**Records for processing**:
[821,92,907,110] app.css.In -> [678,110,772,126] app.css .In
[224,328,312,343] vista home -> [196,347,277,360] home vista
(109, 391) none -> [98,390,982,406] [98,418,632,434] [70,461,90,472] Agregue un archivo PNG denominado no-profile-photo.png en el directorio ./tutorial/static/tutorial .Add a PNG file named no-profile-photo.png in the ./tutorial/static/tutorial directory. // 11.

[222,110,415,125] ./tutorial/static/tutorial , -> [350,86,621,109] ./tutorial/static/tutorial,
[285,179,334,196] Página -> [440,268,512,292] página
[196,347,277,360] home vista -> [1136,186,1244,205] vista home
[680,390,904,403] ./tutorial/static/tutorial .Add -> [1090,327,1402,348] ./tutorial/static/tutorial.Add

--

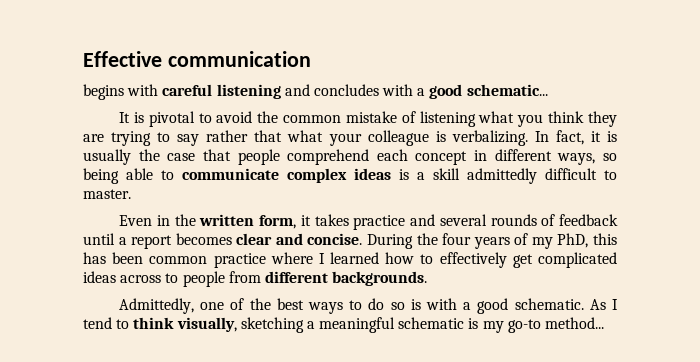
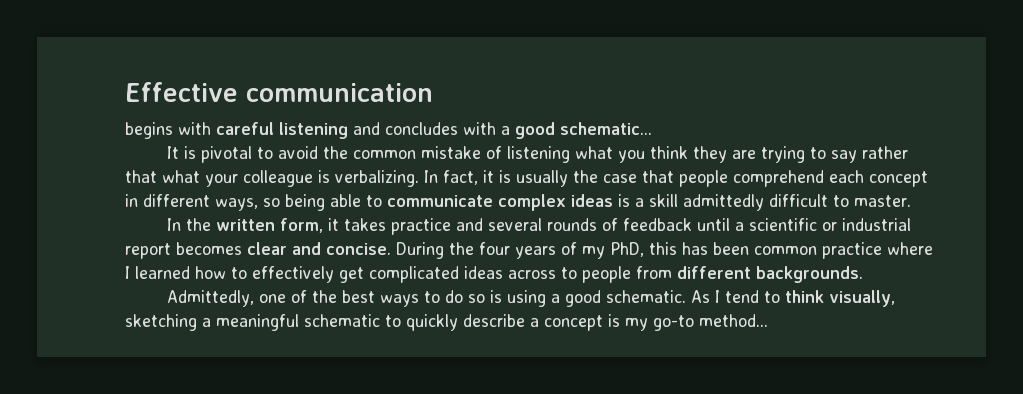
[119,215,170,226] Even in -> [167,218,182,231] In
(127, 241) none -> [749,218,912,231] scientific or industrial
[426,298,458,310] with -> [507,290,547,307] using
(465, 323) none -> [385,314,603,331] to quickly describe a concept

**Task prompt**: Your answer should consist only of the lines above between the line holding "(127, 241) none" and the line holding "(465, 323) none", inclusive, each transcribed exactly.

**The answer**:
(127, 241) none -> [749,218,912,231] scientific or industrial
[426,298,458,310] with -> [507,290,547,307] using
(465, 323) none -> [385,314,603,331] to quickly describe a concept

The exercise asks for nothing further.